Data section

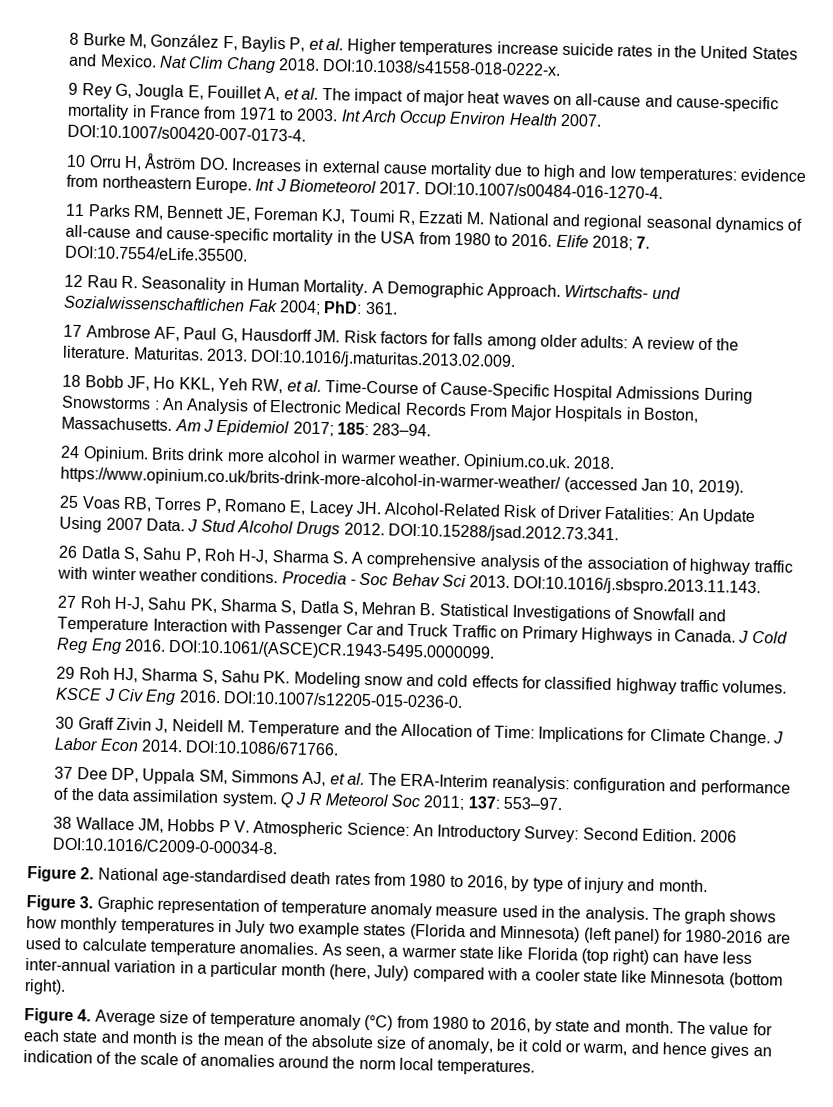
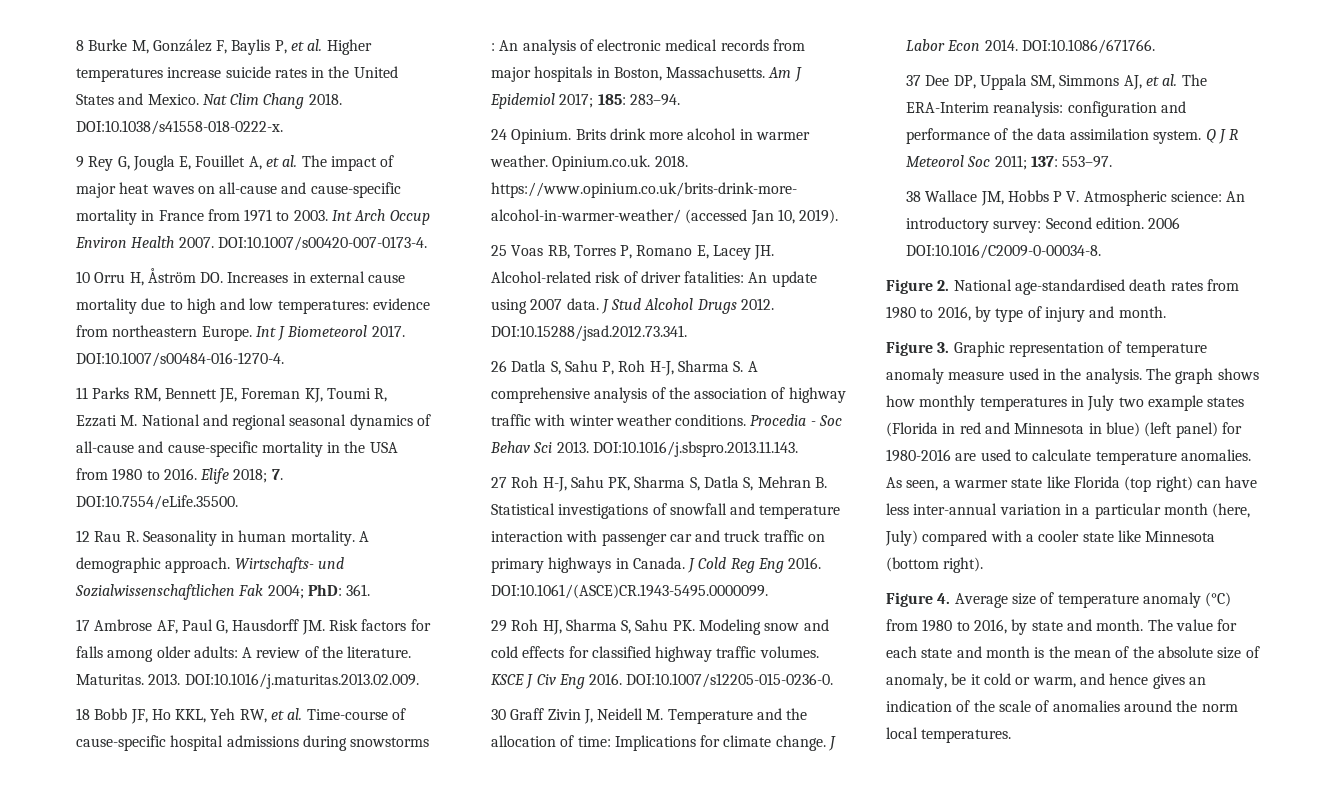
- 12 Rau R. Seasonality in Human Mortality. A Demographic Approach.
+ 12 Rau R. Seasonality in human mortality. A demographic approach.
- 18 Bobb JF, Ho KKL, Yeh RW, et al. Time-Course of Cause-Specific Hospital Admissions During Snowstorms : An Analysis of Electronic Medical Records From Major Hospitals in Boston, Massachusetts.
+ 18 Bobb JF, Ho KKL, Yeh RW, et al. Time-course of cause-specific hospital admissions during snowstorms : An analysis of electronic medical records from major hospitals in Boston, Massachusetts.
- 25 Voas RB, Torres P, Romano E, Lacey JH. Alcohol-Related Risk of Driver Fatalities: An Update Using 2007 Data.
+ 25 Voas RB, Torres P, Romano E, Lacey JH. Alcohol-related risk of driver fatalities: An update using 2007 data.
- 27 Roh H-J, Sahu PK, Sharma S, Datla S, Mehran B. Statistical Investigations of Snowfall and Temperature Interaction with Passenger Car and Truck Traffic on Primary Highways in Canada.
+ 27 Roh H-J, Sahu PK, Sharma S, Datla S, Mehran B. Statistical investigations of snowfall and temperature interaction with passenger car and truck traffic on primary highways in Canada.
- 30 Graff Zivin J, Neidell M. Temperature and the Allocation of Time: Implications for Climate Change.
+ 30 Graff Zivin J, Neidell M. Temperature and the allocation of time: Implications for climate change.
- 38 Wallace JM, Hobbs P V. Atmospheric Science: An Introductory Survey: Second Edition.
+ 38 Wallace JM, Hobbs P V. Atmospheric science: An introductory survey: Second edition.
- The graph shows how monthly temperatures in July two example states (Florida and Minnesota) (left panel) for 1980-2016 are used to calculate temperature anomalies.
+ The graph shows how monthly temperatures in July two example states (Florida in red and Minnesota in blue) (left panel) for 1980-2016 are used to calculate temperature anomalies.

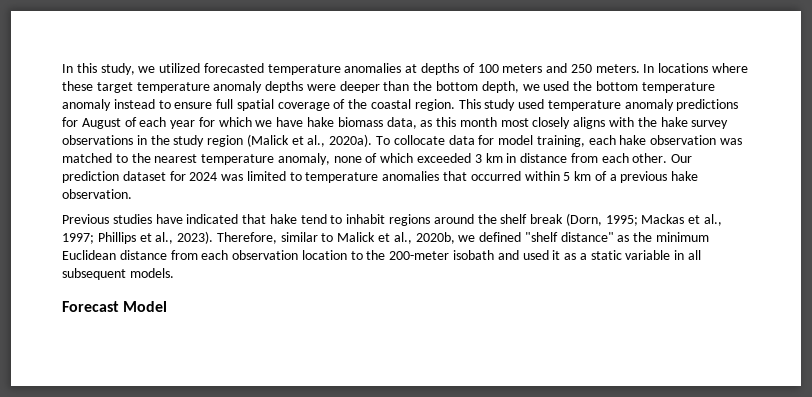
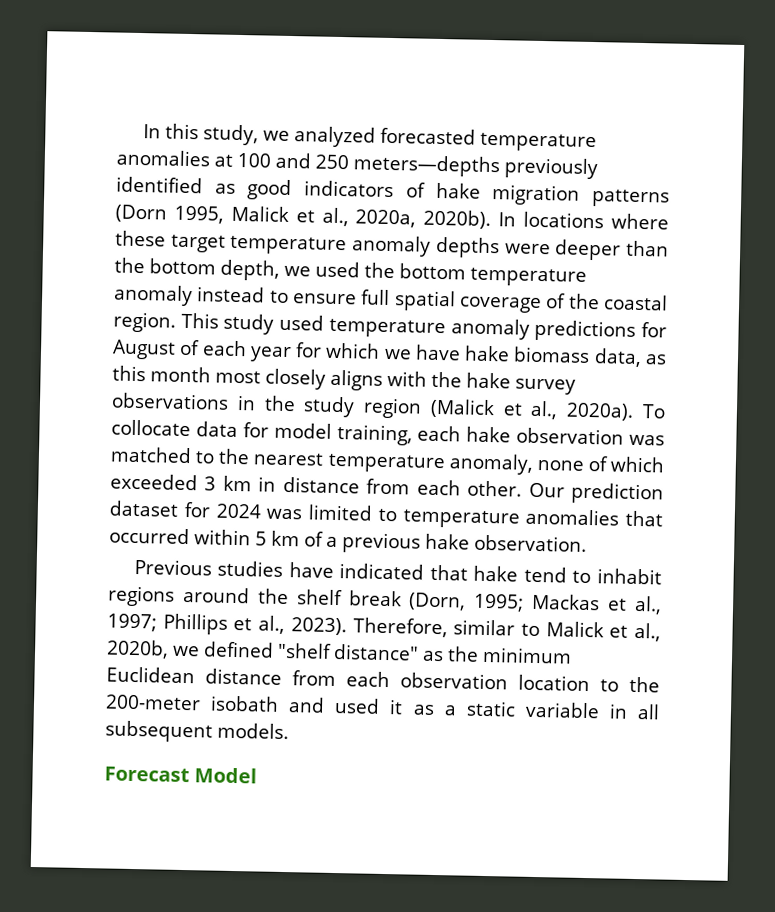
- In this study, we utilized forecasted temperature anomalies at depths of 100 meters and 250 meters.
+ In this study, we analyzed forecasted temperature anomalies at 100 and 250 meters—depths previously identified as good indicators of hake migration patterns (Dorn 1995, Malick et al., 2020a, 2020b).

Exercise
Every entry above should be duplicated exactly. Do not include the images.

Reply
- 12 Rau R. Seasonality in Human Mortality. A Demographic Approach.
+ 12 Rau R. Seasonality in human mortality. A demographic approach.
- 18 Bobb JF, Ho KKL, Yeh RW, et al. Time-Course of Cause-Specific Hospital Admissions During Snowstorms : An Analysis of Electronic Medical Records From Major Hospitals in Boston, Massachusetts.
+ 18 Bobb JF, Ho KKL, Yeh RW, et al. Time-course of cause-specific hospital admissions during snowstorms : An analysis of electronic medical records from major hospitals in Boston, Massachusetts.
- 25 Voas RB, Torres P, Romano E, Lacey JH. Alcohol-Related Risk of Driver Fatalities: An Update Using 2007 Data.
+ 25 Voas RB, Torres P, Romano E, Lacey JH. Alcohol-related risk of driver fatalities: An update using 2007 data.
- 27 Roh H-J, Sahu PK, Sharma S, Datla S, Mehran B. Statistical Investigations of Snowfall and Temperature Interaction with Passenger Car and Truck Traffic on Primary Highways in Canada.
+ 27 Roh H-J, Sahu PK, Sharma S, Datla S, Mehran B. Statistical investigations of snowfall and temperature interaction with passenger car and truck traffic on primary highways in Canada.
- 30 Graff Zivin J, Neidell M. Temperature and the Allocation of Time: Implications for Climate Change.
+ 30 Graff Zivin J, Neidell M. Temperature and the allocation of time: Implications for climate change.
- 38 Wallace JM, Hobbs P V. Atmospheric Science: An Introductory Survey: Second Edition.
+ 38 Wallace JM, Hobbs P V. Atmospheric science: An introductory survey: Second edition.
- The graph shows how monthly temperatures in July two example states (Florida and Minnesota) (left panel) for 1980-2016 are used to calculate temperature anomalies.
+ The graph shows how monthly temperatures in July two example states (Florida in red and Minnesota in blue) (left panel) for 1980-2016 are used to calculate temperature anomalies.

- In this study, we utilized forecasted temperature anomalies at depths of 100 meters and 250 meters.
+ In this study, we analyzed forecasted temperature anomalies at 100 and 250 meters—depths previously identified as good indicators of hake migration patterns (Dorn 1995, Malick et al., 2020a, 2020b).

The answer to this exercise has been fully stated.